The Charles Koch Foundation is funding $1.75 million of the grant. 

"This new $3 million grant puts our school far along the path of creating a cadre of faculty dedicated to research exploring how we can make business and economics more humane," Andrew Abela, dean of the business school, said in a press release

"That's not only the vision for our school," Abela said in the release, "it's also a moral imperative that Pope Francis has been championing with great passion."

This isn't the first time that CUA has taken money from the Charles Koch Foundation. 

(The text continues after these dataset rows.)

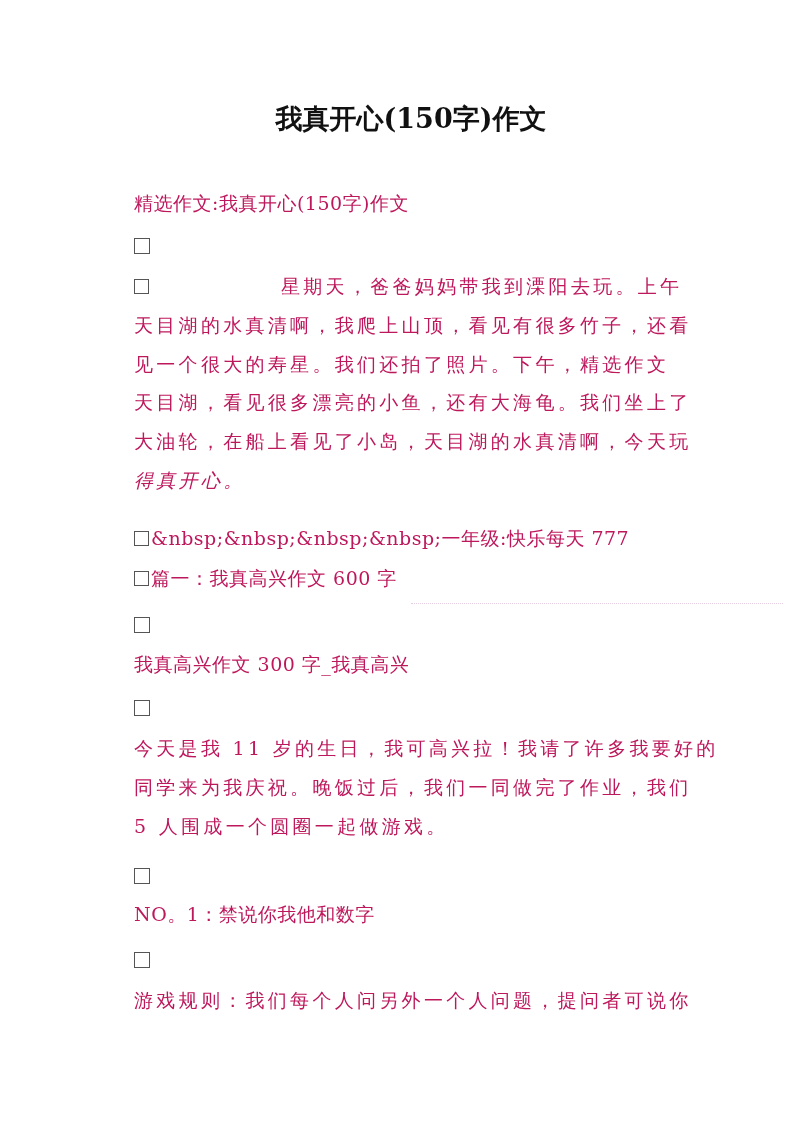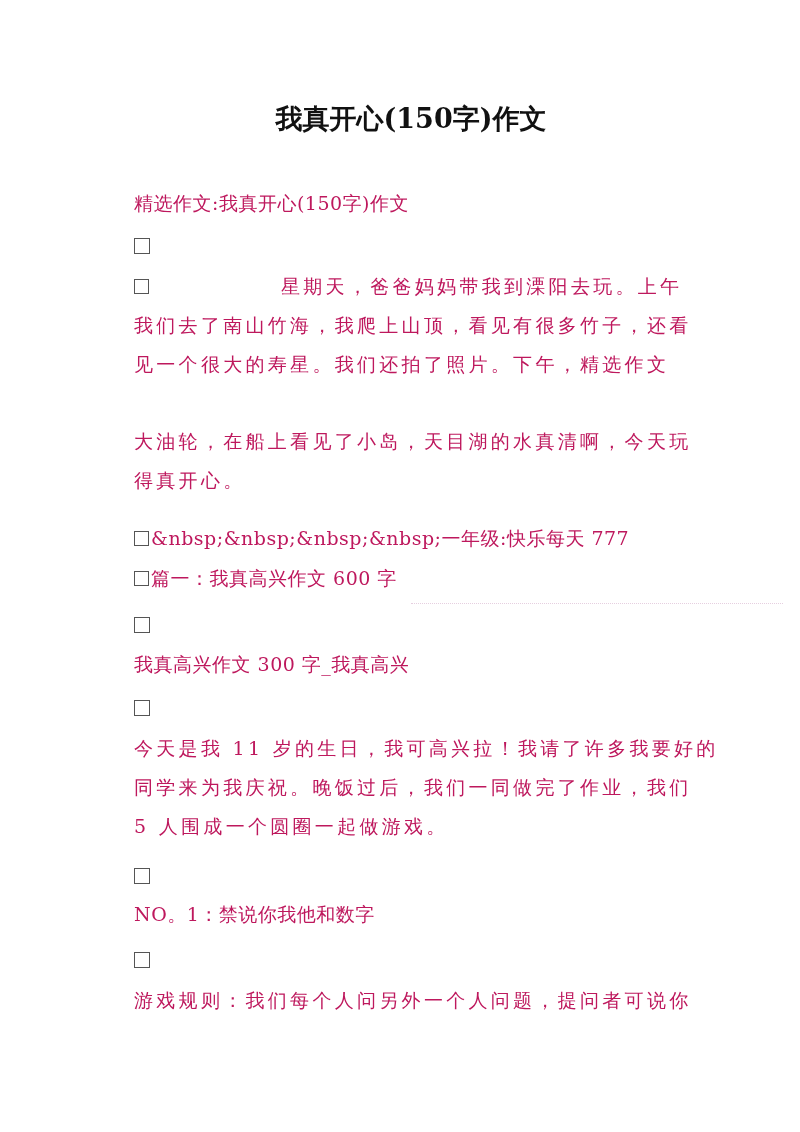"我们去了南山竹海，我爬上山顶，看见有很多竹子，还看" div.line { text: 我们去了南山竹海 -> 天目湖的水真清啊 }
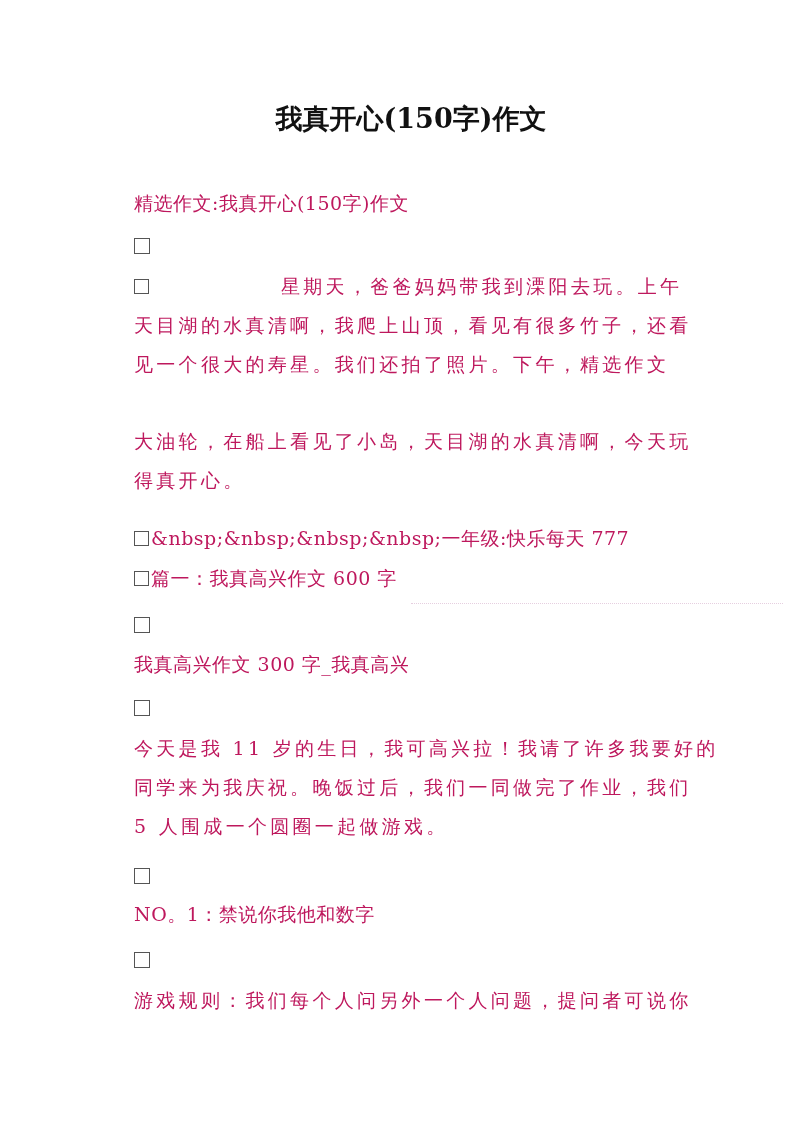"天目湖，看见很多漂亮的小鱼，还有大海龟。我们坐上了" div.line { html: none -> <div>天目湖，看见很多漂亮的小鱼，还有大海龟。我们坐上了</div> }
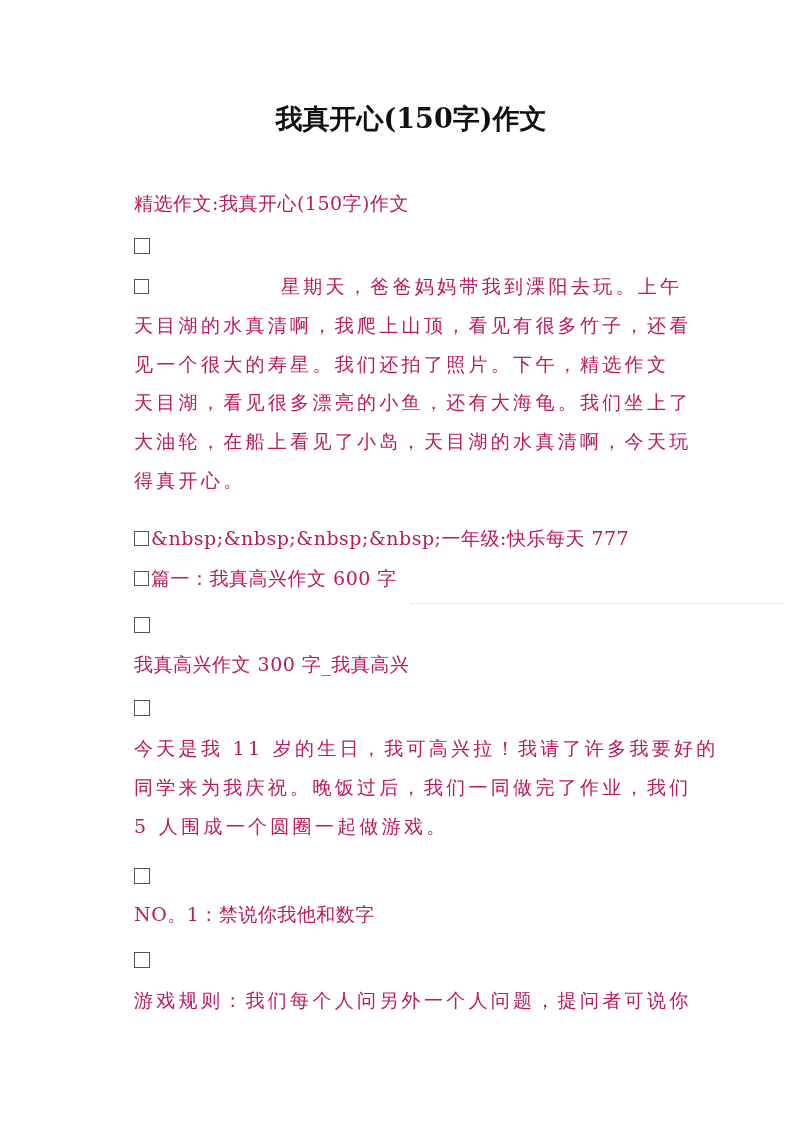"得真开心。" div.line { font-style: none -> italic }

In November 2013, many social justice Catholics erupted in anger when CUA's business school announced it had accepted a donation of $1 million from the Charles Koch Foundation in order to kick-start its research on "principled entrepreneurship."

A group of 50 prominent Catholic educators signed a letter protesting CUA's acceptance of the 2013 grant, pointing to the ultra-conservative, anti-government, anti-workers-rights, climate-change-questioning, free-market-hyping tendencies of the foundation's namesake, Charles Koch, and his brother, David.

"The Koch brothers are billionaire industrialists who fund organizations that advance public policies that directly contradict Catholic teaching on a range of moral issues from economic justice to environmental stewardship," the educators wrote. 

The signers of the letter write that Pope Francis has blamed growing economic inequality on ideologies "which defend the absolute autonomy of the marketplace and financial speculation," an " 'absolute autonomy of the marketplace' that Charles and David Koch are working to achieve." 

In a press release, CUA leaders called the educators' letter "presumptuous."

In December, another controversy involving the Charles Koch Foundation and Catholic U.S. higher education ensued when Creighton University in Omaha, Neb., accepted funds from the foundation to create a center on economic inquiry.

"Creighton University is now part of a loosely connected but growing network of U.S. universities with economic teaching and research funded, in part, by Charles Koch, the Kansas billionaire and backer of conservative candidates and causes," the Omaha World-Herald reported.

"Critics of the new Institute for Economic Inquiry say it favors a brand of economics that contradicts long-established Catholic social thought, endorsed by Pope Francis and his predecessors," the World-Herald reported.